This is a follow up post to the long-running question of what do with an adsense cheque or its’ equivalent. There are dozens of Kenyan bloggers building up small net earnings from adsense and similar web-based advertising companies – but who usually pay in US$ cheques – minimum $100 i.e. now almost Kshs 8,000 which is a tidy sum for a part time activity.

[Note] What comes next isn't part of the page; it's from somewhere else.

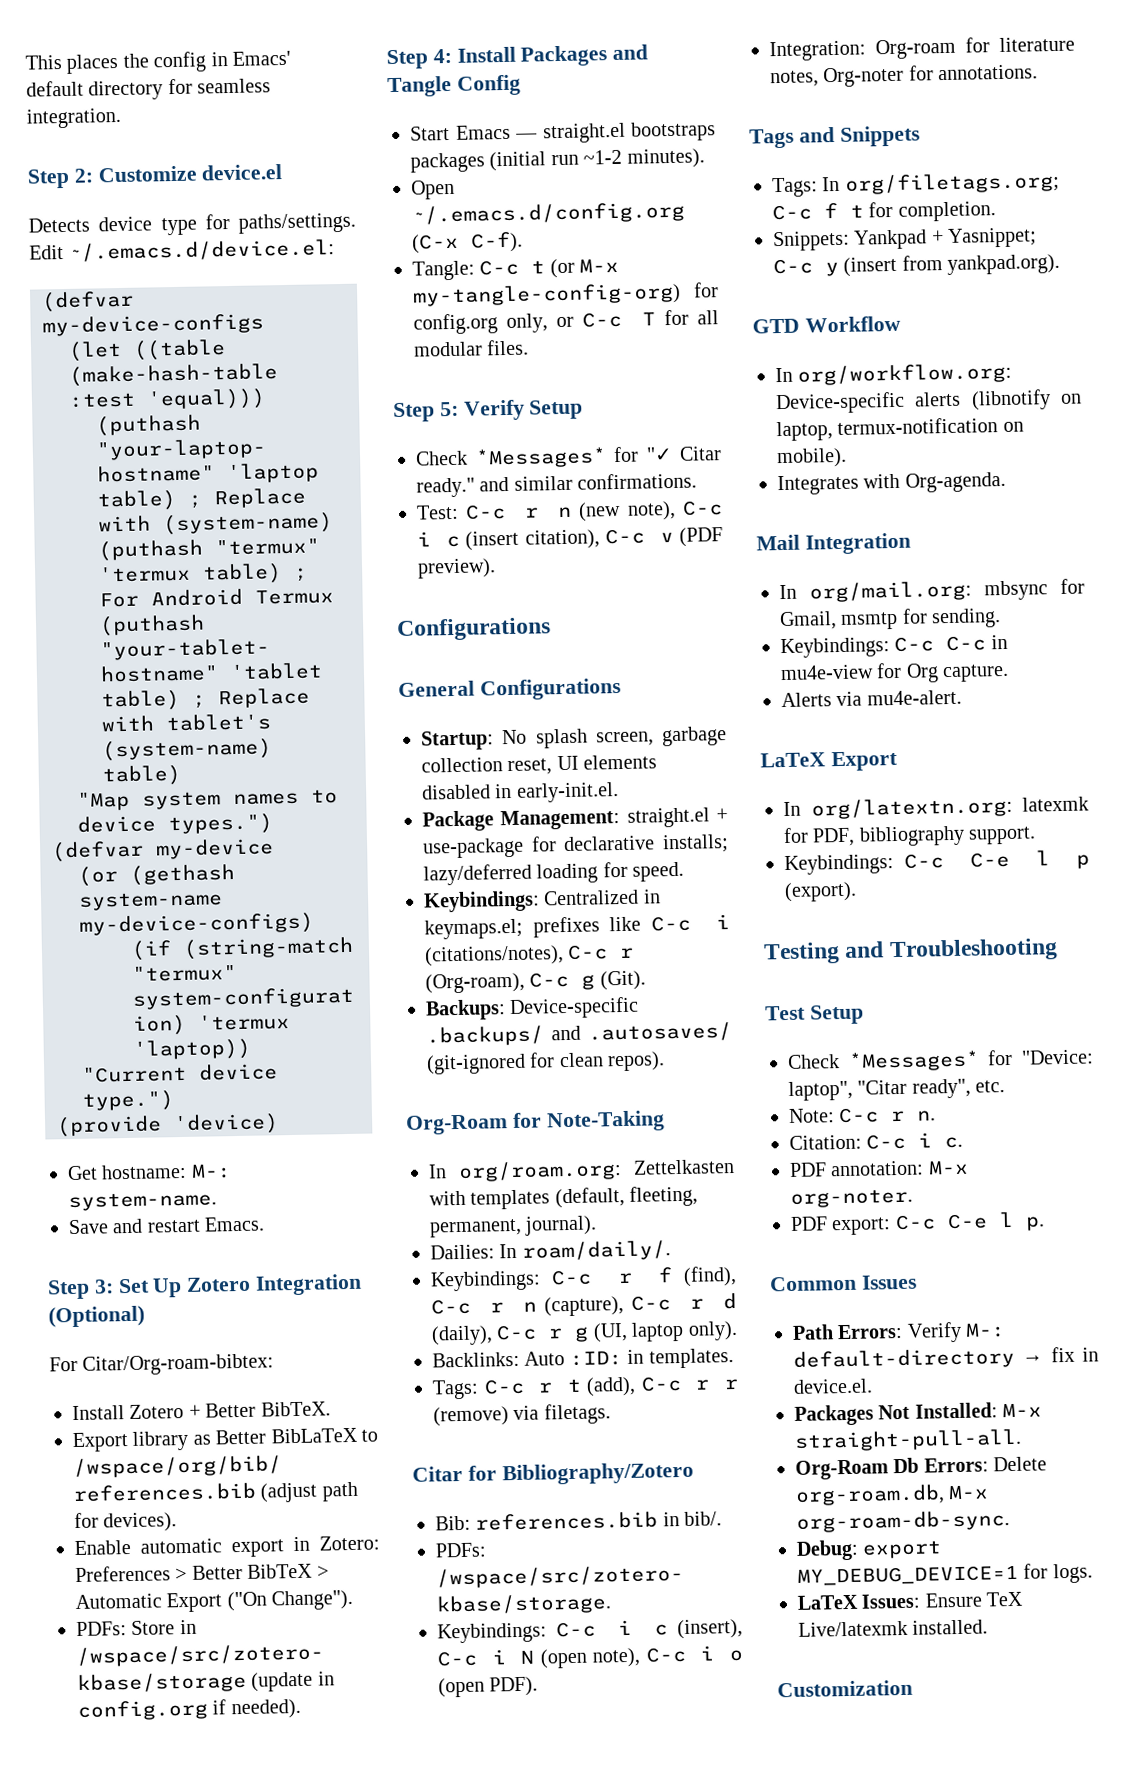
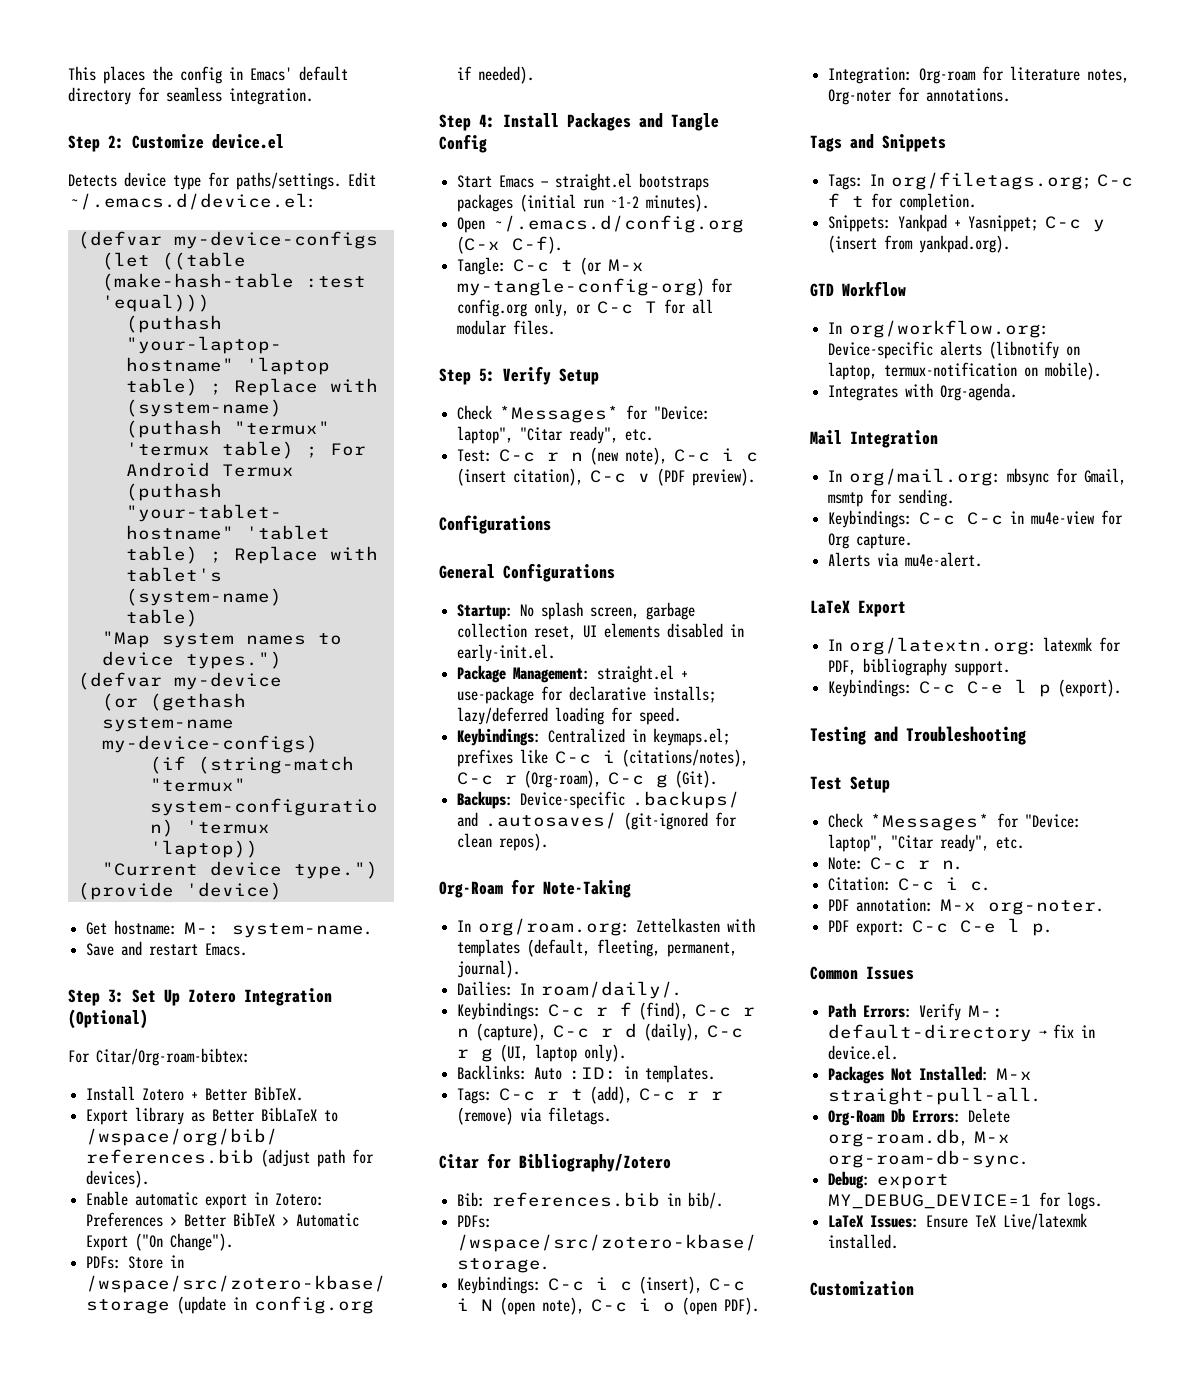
  Step 5: Verify Setup
- Check *Messages* for "✓ Citar ready." and similar confirmations.
+ Check *Messages* for "Device: laptop", "Citar ready", etc.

The post is of interest because the costs of clearing such a cherub can run up to 50%at some banks. After the last post on the subject we had these as the cheapest banks:
2. Family Bank – Kshs. 650
3. KCB (said) minimum Ksh.800
4. Co-op Bank – Kshs 1,000
1. I can now add to the top of the pile Barclays Bank of Kenya who charge just Kshs 200 /= (~$2.5) the lowest so far I have verified.
KCB was the only bank (out of 40) to respond to a query via the general e-mail account published by the banks. What does this say about the level of internet interaction? Very bad. There are some non-existent companies with great interactive websites, but with Kenyan banking its the opposite – some great innovative banks who put up massive website, and which, though updated often, rarely respond to to online queries and feedback.
Twitter would be a nice (free) tool for them to use, but no bank has yet embraced corporate blogging, and none are on @Twitter yet. @MosesKeimbaro had a recent post on Kenyan brands on Twitter. – with the most prominent and active being @KenyaAirways. Also here’s a great list of other financial sites on twitter.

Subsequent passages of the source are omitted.